La exposición que comentamos ofrece, además, la proyección de cortometrajes en super-8 en los que se mueven alegremente los Trotsky con los Rivera. En otras tomas se puede percibir la ternura que le demuestra el muralista a su joven esposa. ¿Amor o compasión?
Decenas de bocetos, de cartas, momentos de todo tipo y una soberbia colección de fotografías de la pareja, algunas ya clásicas como aquellas captadas por Gisele Freund o Juan Guzmán, complementan la retrospectiva.
También es preciso anotar el encomiable esfuerzo de empapelar algunas paredes, con reproducciones —grande urnature— bien logradas de varios murales de Rivera, particularmente aquel referente a la epopeya mexicana.

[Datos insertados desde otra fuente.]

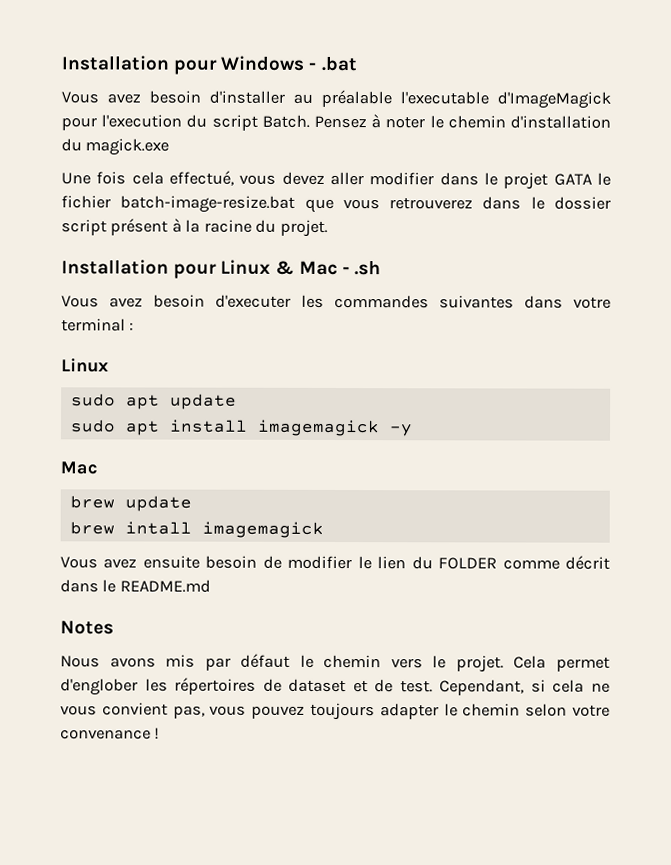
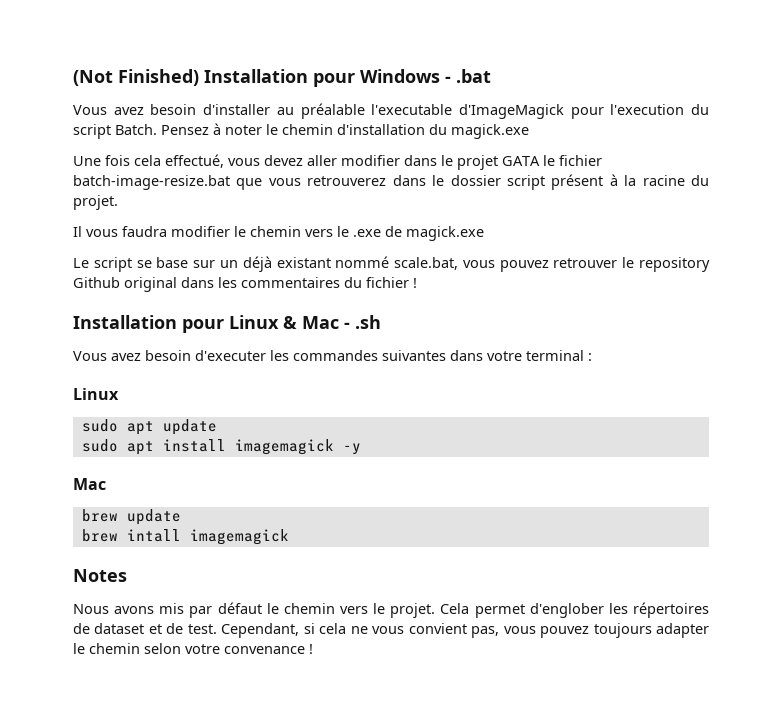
(61, 63) none -> [73,69,199,86] (Not Finished)
(328, 228) none -> [73,226,484,241] [73,256,710,272] [73,277,417,292] // Il vous faudra modifier le chemin vers le .exe de magick.exe // Le script se base sur un déjà existant nommé scale.bat, vous pouvez retrouver le repository Github original dans les commentaires du fichier !
[60,555,610,570] [60,579,211,593] // Vous avez ensuite besoin de modifier le lien du FOLDER comme décrit dans le README.md -> (289, 537) none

Termina la exposición en una tienda de recuerdos cuyas estanterías están repletas de discos compactos de las tres películas dedicadas a la leyenda de Frida, además de amuletos, llaveros, carteras, pañoletas, imanes, postales que ostentan sus autorretratos y —más allá— las numerosas biografías escritas sobre la vida, pasión y muerte de Frida Khalo, convertida en moderno ícono de la liberación femenina, la tolerancia en la orientación sexual y el inconformismo con los valores tradicionales de una sociedad hipócrita y mojigata. Frida es hoy el emblema popular e internacional de la rebelión y del triunfo sobre el dolor. Su estilo vestimentario alimenta la moda y su capacidad de transformar el sufrimiento en fuente de inspiración para la creación artística sirve de ejemplo a miles de seguidores que en el mundo se suscriben entusiastamente a esa corriente que ya tiene nombre propio, la “fridomanía”.